● Dataset records
☆ ☆ ☆

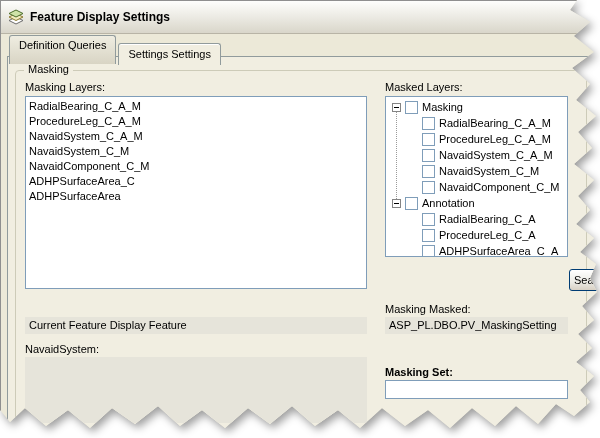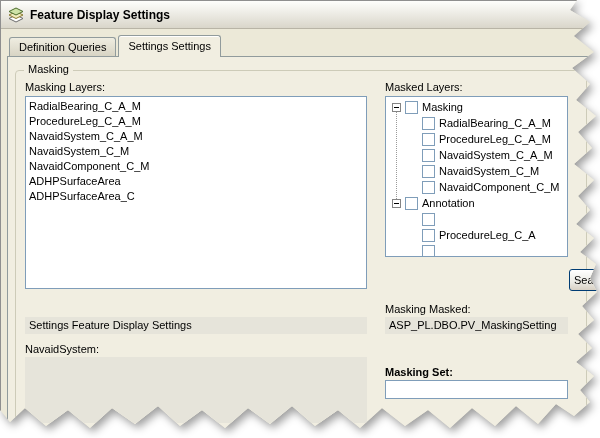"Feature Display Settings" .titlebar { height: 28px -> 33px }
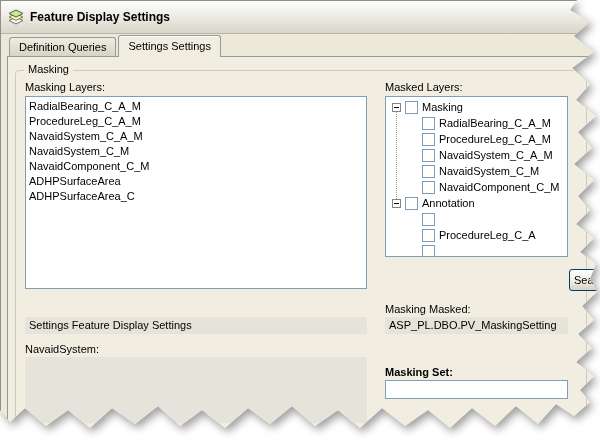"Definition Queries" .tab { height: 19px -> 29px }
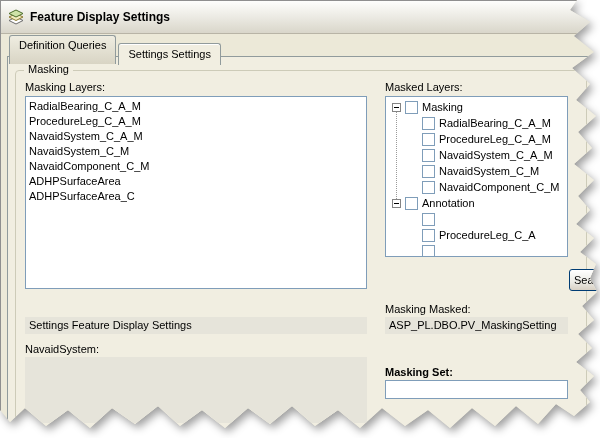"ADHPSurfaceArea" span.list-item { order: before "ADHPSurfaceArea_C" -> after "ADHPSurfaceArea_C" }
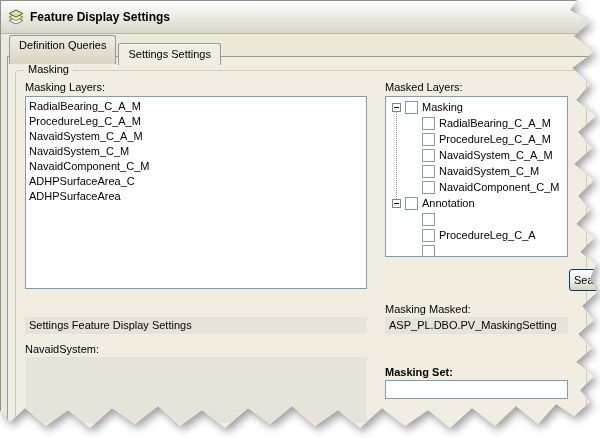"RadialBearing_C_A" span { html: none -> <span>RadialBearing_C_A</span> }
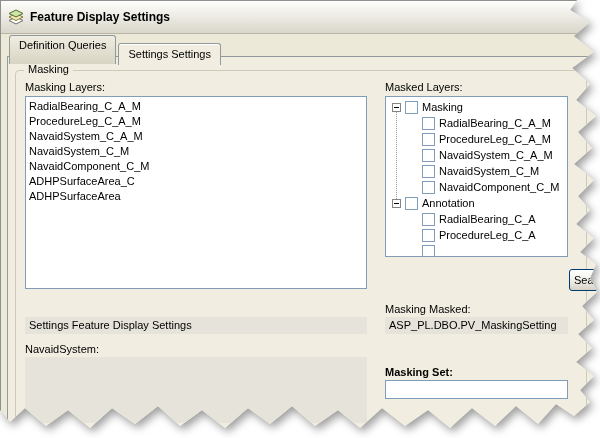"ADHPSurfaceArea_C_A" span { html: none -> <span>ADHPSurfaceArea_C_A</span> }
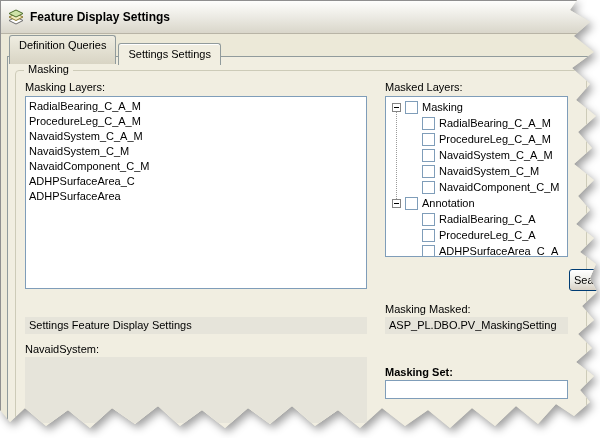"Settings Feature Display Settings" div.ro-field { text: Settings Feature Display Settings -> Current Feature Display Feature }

☆ ☆ ☆

● Exercise requirements
Your reply should consist only of the lines running from the line with "none -> <span>RadialBearing_C_A</span>" to the end of the entries, both included, copied exactly and without any pictures.

● Completed task
"RadialBearing_C_A" span { html: none -> <span>RadialBearing_C_A</span> }
"ADHPSurfaceArea_C_A" span { html: none -> <span>ADHPSurfaceArea_C_A</span> }
"Settings Feature Display Settings" div.ro-field { text: Settings Feature Display Settings -> Current Feature Display Feature }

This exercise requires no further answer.